The pipeline is structured as four tasks: database design and population (Task I), large-scale analytics (Task II), ML modeling (Task III), and full cloud deployment on GCP (Task IV/Bonus).

Results

Machine Learning (Task III):

Model	Framework	Best Test Accuracy
Logistic Regression	Spark ML	74.97%
Shallow MLP	PyTorch	75.40%
Deep MLP	PyTorch	75.40%
Random Forest	Spark ML	78.52%

Random Forest (30 trees, depth 7) was the best-performing model — the tree-based ensemble’s non-linear boundaries were more effective than neural networks on this structured tabular feature set. Key finding: maxDepth=7 vs maxDepth=5 improved test accuracy by ~4 percentage points, while increasing from 30 to 50 trees provided no benefit.
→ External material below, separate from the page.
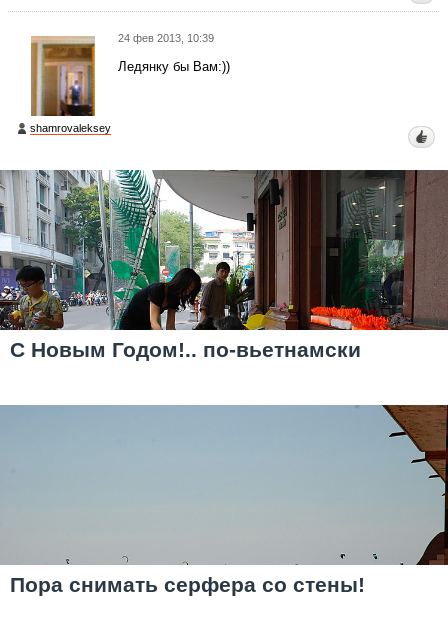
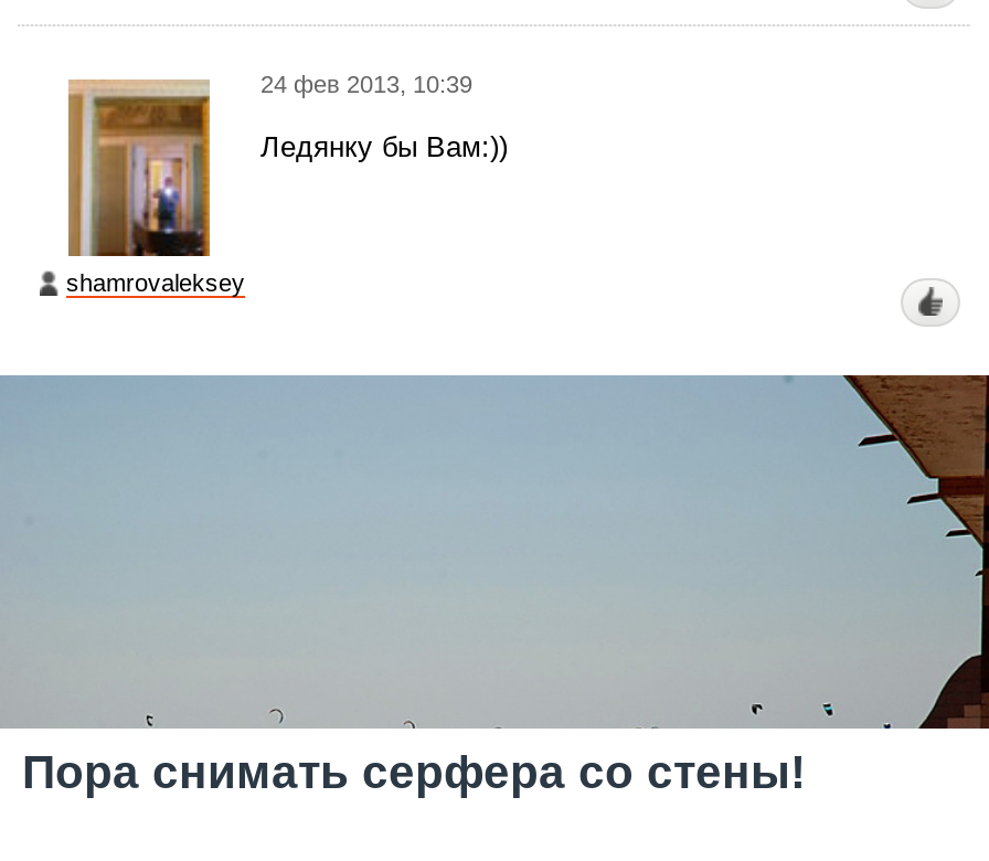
[3,169,445,361] [image] | С Новым Годом!.. по-вьетнамски -> none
Feature engineering: 47-dimensional feature vectors generated from 34 raw MQTT/TCP columns via one-hot encoding of 4 categorical flag fields + standardized 15 numerical features + constant-column removal.

Technical Details

Data Ingestion (Task I):

Loaded train70_augmented.csv (14M rows) and test30_augmented.csv (6M rows) from GCS into a Dockerized PostgreSQL 16 database via JDBC on GCE VM.
16-partition parallel JDBC write; combined dataset includes a split column distinguishing train/test.

Analytics (Task II — PySpark):

Average MQTT message length by attack class; TCP statistics and MQTT header flag distributions.
Top TCP flags filtered by time delta; target class distribution histograms.
Kafka streaming pipeline (Task II-Q5): YouTube API producer publishes cybersecurity video comments to a Kafka topic; Spark Streaming consumer performs real-time keyword-frequency analysis.

Distributed Feature Engineering (Task III — Spark ML Pipeline):

Removed 10 near-zero-variance columns (stddev < 1e-6).
StringIndexer + OneHotEncoder on 4 categorical flag columns → 32 dimensions.
VectorAssembler + StandardScaler on 15 numerical columns → 15 dimensions.
Combined via VectorAssembler → 47-dim features column; labels indexed to integers 0–5.
Full dataset checkpointed to GCS Parquet to break the Spark execution graph before training.

ML Models:

Spark ML: Logistic Regression (L1/Lasso regularization, regParam=0.001) and Random Forest (numTrees=30, maxDepth=7, subsamplingRate=0.5), tuned via 80/20 TrainValidationSplit.
PyTorch: Shallow MLP (47→96→128→6, ~7K params) and Deep MLP (47→128→128→64→6 with BatchNorm+Dropout, ~25K params). Features exported to GCS Parquet, loaded via custom ParquetArrayIterable DataLoader. Adam optimizer, linear warmup (10K steps), gradient clipping, early stopping.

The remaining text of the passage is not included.